Throughout this I’m using the State example.

After much trial and error here is a working example.

effect Get : string
effect Priority : 'a eff * string -> 'a

let run f ~init =
  let comp =
  match f () with
  | x -> (fun s -> x)
  | effect (Priority (Get, p)) k -> (fun (s : string) -> print_endline p; continue k s s)
  in comp init

let priority f ~p =
  match f () with
  | x -> x
  | effect Get k -> let r = perform (Priority (Get, p)) in continue k r;;

let () =
  run ~init:"1" @@
  @@ fun () -> priority ~p:"p"
  @@ print_endline (perform Get)

Q1. You need to constrain the type of s in run?

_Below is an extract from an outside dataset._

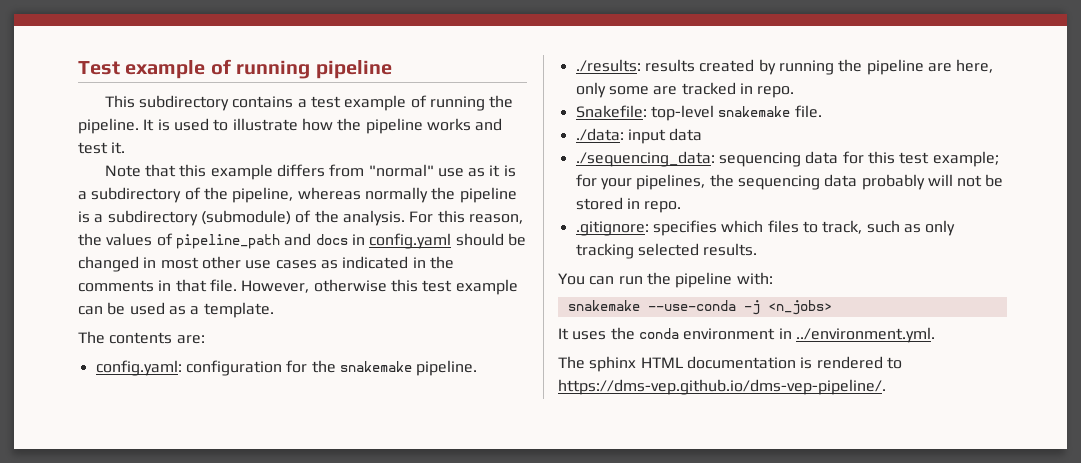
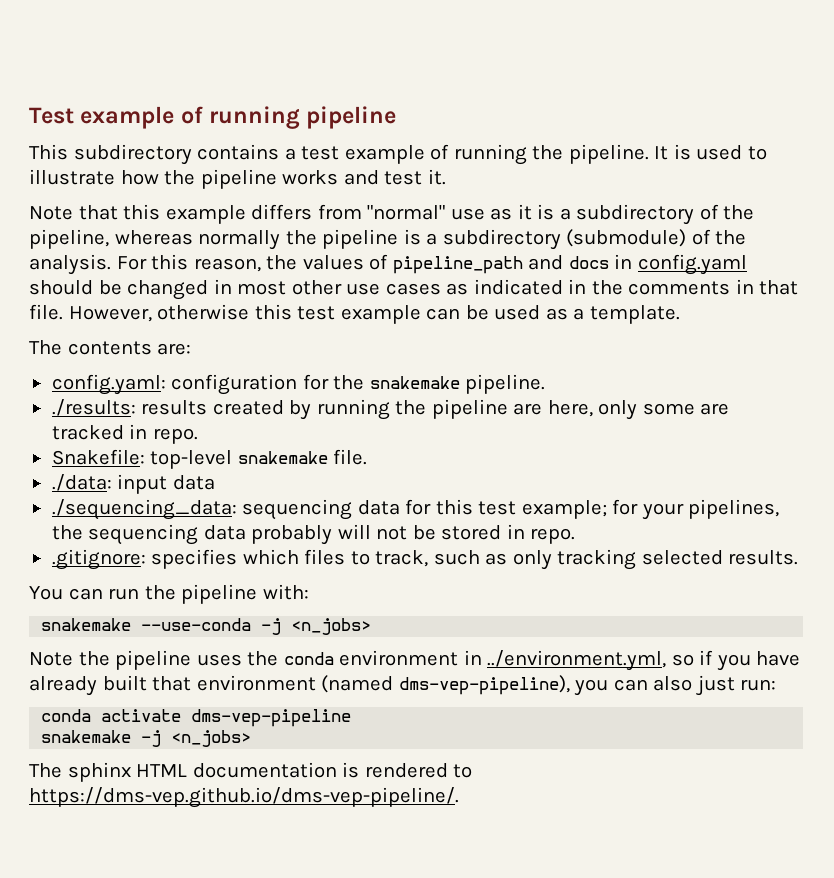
[558,328,569,340] It -> [29,650,192,670] Note the pipeline
[795,327,935,343] ../environment.yml. -> [487,650,801,671] [29,675,777,696] [41,709,352,727] [41,730,252,747] ../environment.yml, so if you have already built that environment (named dms-vep-pipeline), you can also just run: // conda activate dms-vep-pipeline // snakemake -j <n_jobs>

Unfortunately I don’t quite understand how some of the typing constraints passes around.
For example one persistent problem was that if s is not constrained to be a string its usage in the continue k s s fails to type check:

Error: This expression has type 'a but an expression was expected of type
       This instance of effect is ambiguous:
       it would escape the scope of its equation

Why is it expecting the type to be an effect?

Q2. Polymorphic continuations cannot be passed via effects?

Additionally one change which would be nice to have would be to pass the continuation up through the priority effect, such that on the return the priority function would not need to be involved, ie:

effect Priority : 'a eff * ('a, 'b) continuation * string -> unit
let run f ~init =
  let comp = 
  match f () with
  | x -> (fun s -> x)
  | effect (Priority (Get, k, _)) _ -> fun (s : string) -> continue k s s
  in comp init

All variants I’ve tried to write using this unfortunately unify the 'b with effect, but I am not sure why this is occurring, if I manually type 'b : int, run type checks, but then it is not polymorphic.

Q3. Multiple effects leading to the same outcome?

Finally one nice simplification in these situations may be to have a match statement as follows:

let run f ~init =
  let comp =
  match f () with
  | x -> (fun s -> s)
  | effect (Priority (Get, k, _)) _ 
  | effect Get k -> fun (s : string) -> continue k s s

However this fails with the error:

Effect patterns must be at the top level of a match case

Are these style of patterns just not possible using effects? I am fairly sure that it was possible to do similar patterns for exceptions, though I am probably mistaken.


I’m expecting that the answer to the first two of these is that I need to better constrain the type of Priority, which I would love to hear how to do this :slight_smile: .

If there is some underlying issue with this approach that would also be great to hear!

Overall though the new effects system is very very cool, super versatile and expressive!


Perhaps it would help to see an example without effects that is the same from a typing perspective:

type 'a ef = ..

type 'a ef +=
| Get : string ef
| Priority : 'a ef * string -> 'a ef

type 'b t = Eff : 'a ef * ('a -> 'b) -> 'b t;;

let run f ~init =
  let comp =
    match f () with
    | Eff ((Priority (Get, p)), k) ->
        (fun (s : string) -> print_endline p; k s s)
    | _ -> assert false
  comp init;;

If you remove the string type annotation you get:

5 |           (fun s -> print_endline p; k s s)
Error: This expression has type 'a but an expression was expected of type
       This instance of string is ambiguous:
       it would escape the scope of its equation

Thanks for the reply!

So the removal of the string annotation would constrain the types of the continuations in an unbounded fashion?

What is confusing me is specifically, is that I would assume in the unconstrained situation that the following unifications would occur:

Get : string ef
Priority (Get, p) => Priority (_) : string ef
Eff(Priority(_), k) => Eff : string ef * (string -> 'b) -> 'b t
(fun s -> k s s) & k : string -> 'b => s : string & 'b = (string -> 'c)

Which should type check?

Is there something I’m missing in the modelling or calculation of these constraints?

The Eff constructor has an existential 'a. So when you match on it you get some fresh abstract type, let’s call it ext. When you match on Get you learn that ext is equal to string. The function:

(fun s -> print_endline p; k s s)

then has two possible types:

string -> 'c


ext -> 'c

Those two types are equal whilst the equation from Get is in scope, but this function is being returned outside of that scope, which means that the types would become unequal and its not clear which one of them should be used. This is why the type-checker is complaining about ambiguity. If you add a type annotation then it is no longer ambiguous.


Ah fascinating!

So this is why in the effects examples here use concrete (?) types?

Regardless thanks for the help!